[[ Data records open ]]

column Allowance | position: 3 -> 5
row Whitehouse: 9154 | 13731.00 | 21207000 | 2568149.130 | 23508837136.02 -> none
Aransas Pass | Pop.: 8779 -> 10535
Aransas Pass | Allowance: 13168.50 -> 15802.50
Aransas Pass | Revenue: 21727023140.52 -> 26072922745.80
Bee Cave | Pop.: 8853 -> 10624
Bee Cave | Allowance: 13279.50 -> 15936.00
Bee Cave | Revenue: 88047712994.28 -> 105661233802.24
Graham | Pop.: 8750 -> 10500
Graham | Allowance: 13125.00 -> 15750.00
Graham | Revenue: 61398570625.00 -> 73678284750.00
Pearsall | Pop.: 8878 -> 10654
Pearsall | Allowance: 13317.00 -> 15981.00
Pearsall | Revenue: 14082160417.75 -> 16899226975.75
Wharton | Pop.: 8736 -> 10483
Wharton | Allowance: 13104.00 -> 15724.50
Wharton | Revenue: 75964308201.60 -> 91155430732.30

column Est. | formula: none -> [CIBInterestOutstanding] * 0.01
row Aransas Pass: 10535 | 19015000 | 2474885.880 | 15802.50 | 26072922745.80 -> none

[[ Data records closed ]]
[[ Data records open ]]

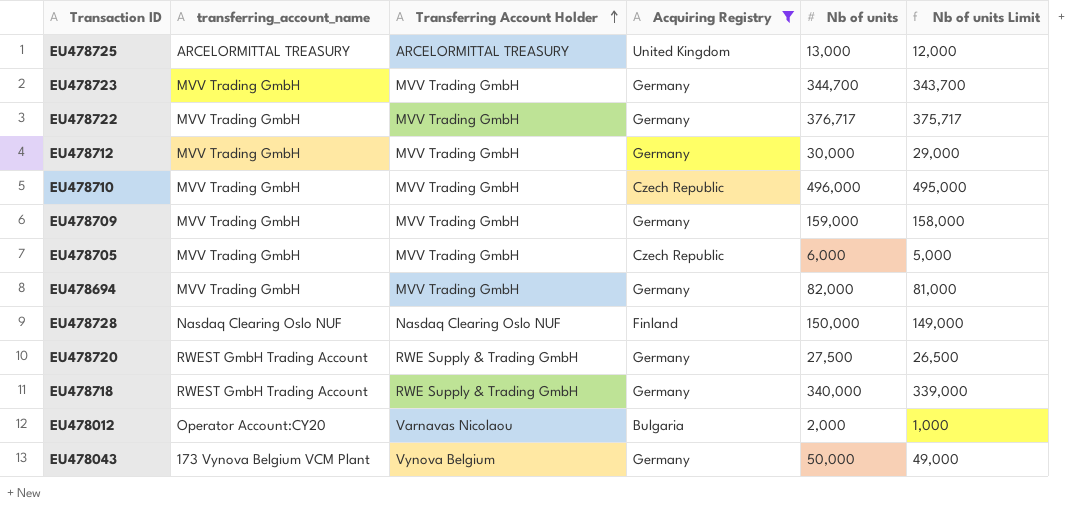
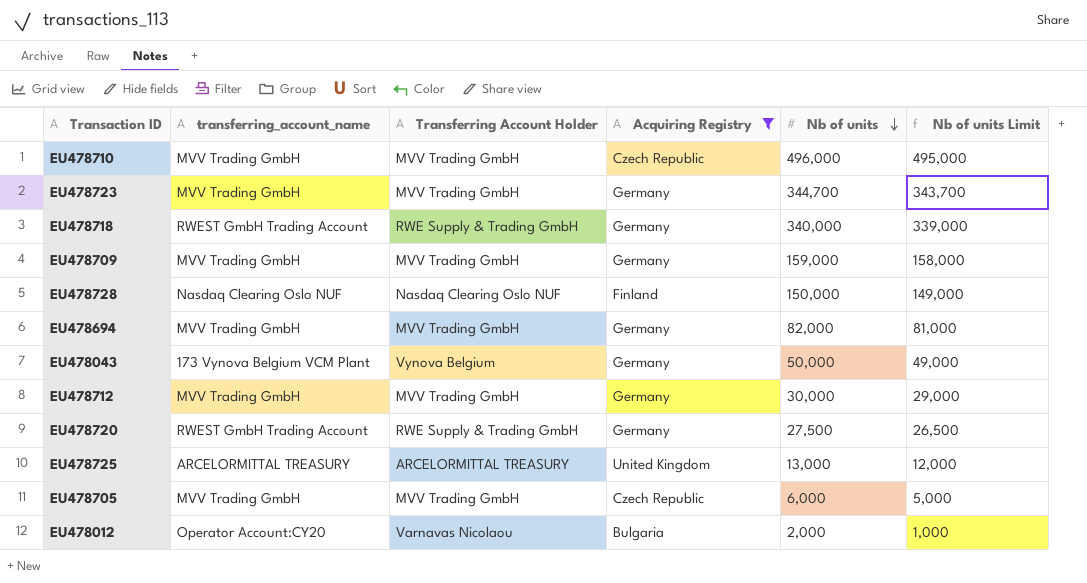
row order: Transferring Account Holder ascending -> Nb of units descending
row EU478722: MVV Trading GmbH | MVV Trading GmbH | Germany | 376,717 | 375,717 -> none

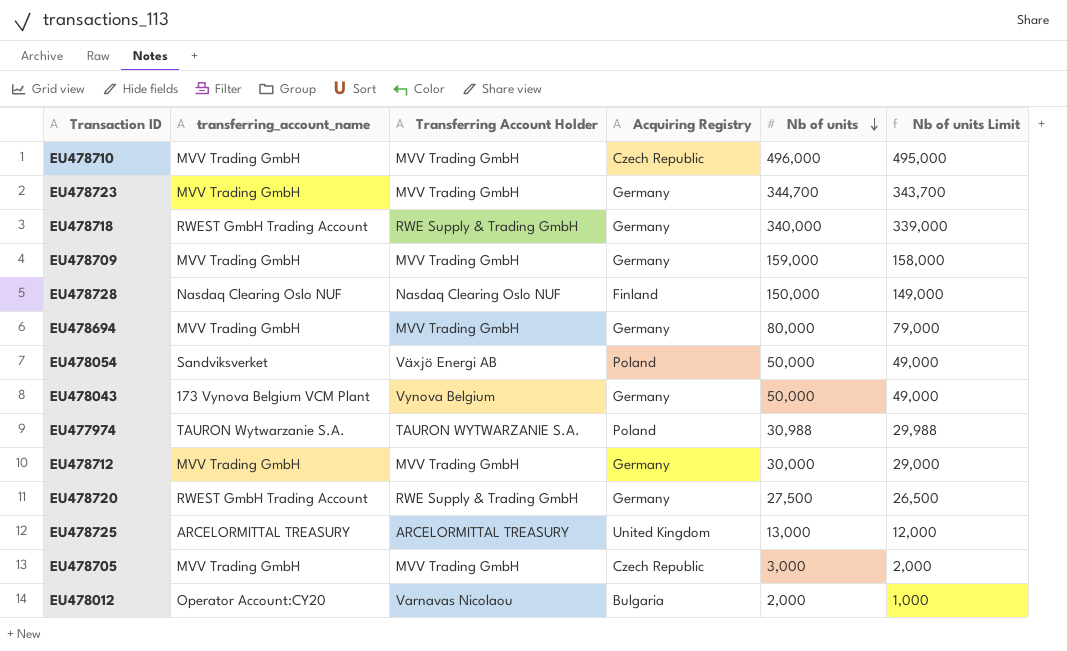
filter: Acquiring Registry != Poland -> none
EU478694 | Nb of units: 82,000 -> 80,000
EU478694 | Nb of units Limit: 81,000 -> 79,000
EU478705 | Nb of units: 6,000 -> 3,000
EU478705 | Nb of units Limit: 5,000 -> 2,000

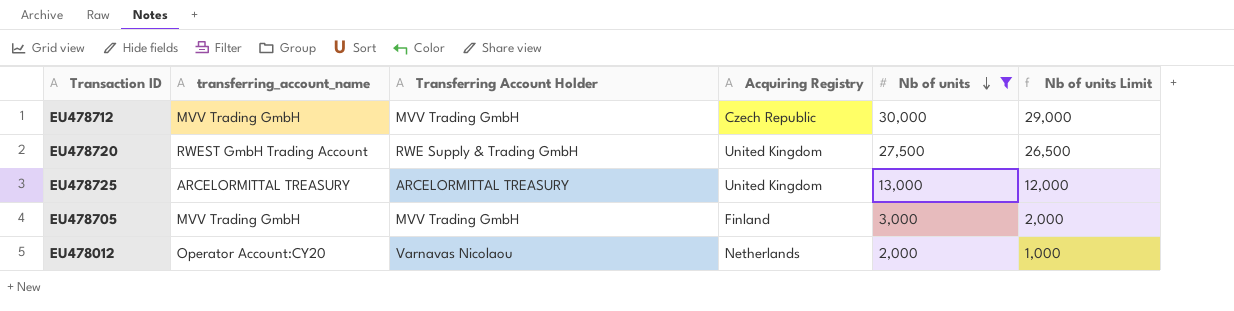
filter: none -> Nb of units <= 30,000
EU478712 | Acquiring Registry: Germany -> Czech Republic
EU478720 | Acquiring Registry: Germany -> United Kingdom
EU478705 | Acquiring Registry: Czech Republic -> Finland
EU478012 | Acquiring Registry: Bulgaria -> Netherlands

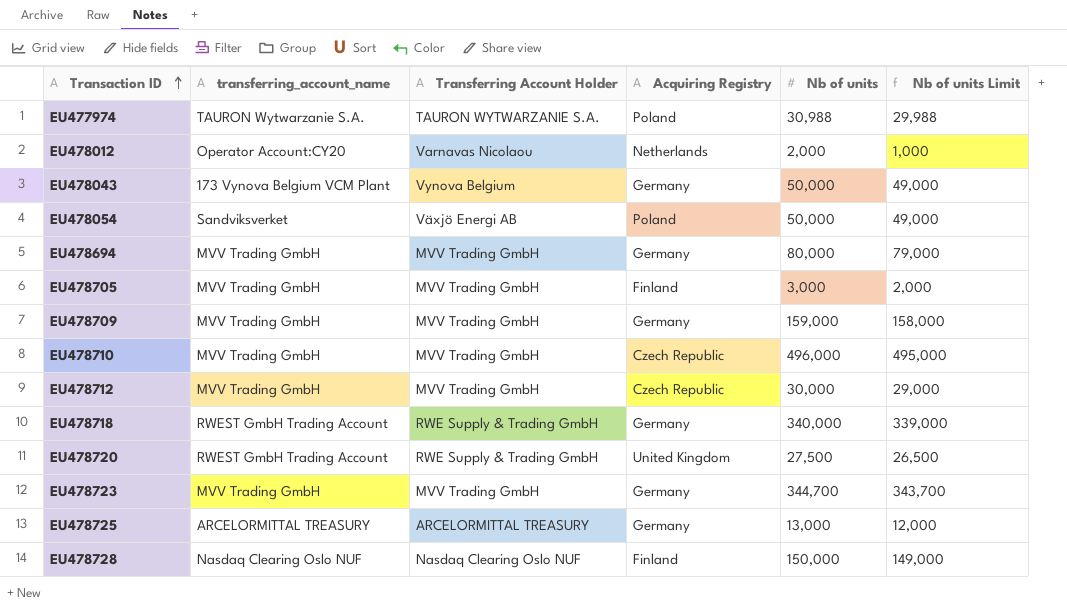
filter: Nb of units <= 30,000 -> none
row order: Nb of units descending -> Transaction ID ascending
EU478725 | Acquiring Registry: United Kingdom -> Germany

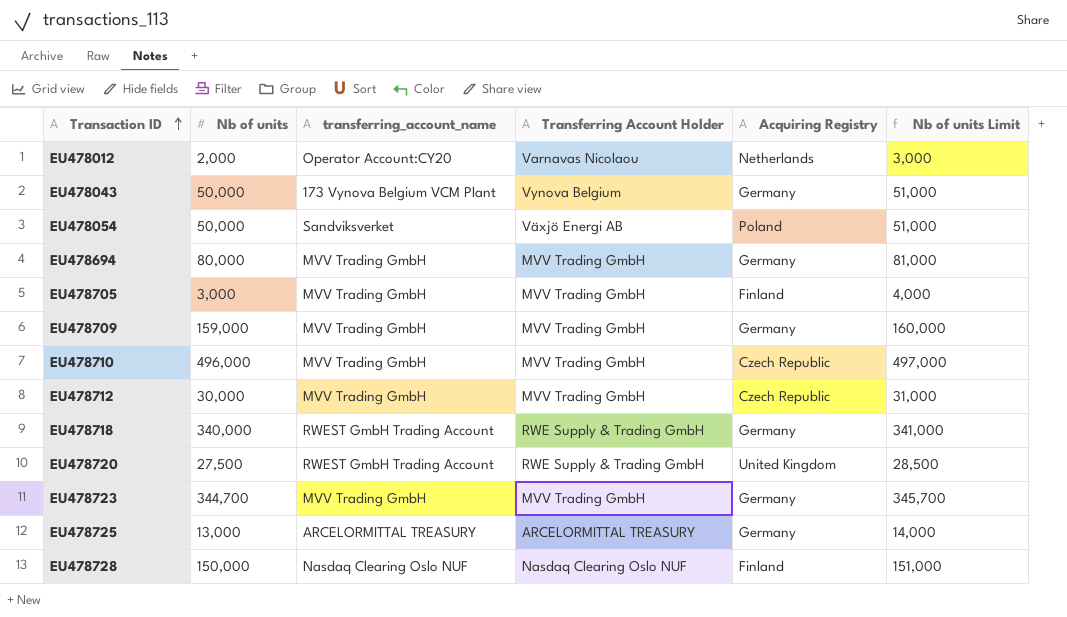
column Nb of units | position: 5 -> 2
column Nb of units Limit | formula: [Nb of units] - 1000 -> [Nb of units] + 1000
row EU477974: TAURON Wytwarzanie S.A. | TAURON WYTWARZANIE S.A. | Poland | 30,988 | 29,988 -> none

[[ Data records closed ]]

**Exercise brief**
For each line in the data above that contains the string "Poland", extract the line.

**Problem solution**
filter: Acquiring Registry != Poland -> none
row EU477974: TAURON Wytwarzanie S.A. | TAURON WYTWARZANIE S.A. | Poland | 30,988 | 29,988 -> none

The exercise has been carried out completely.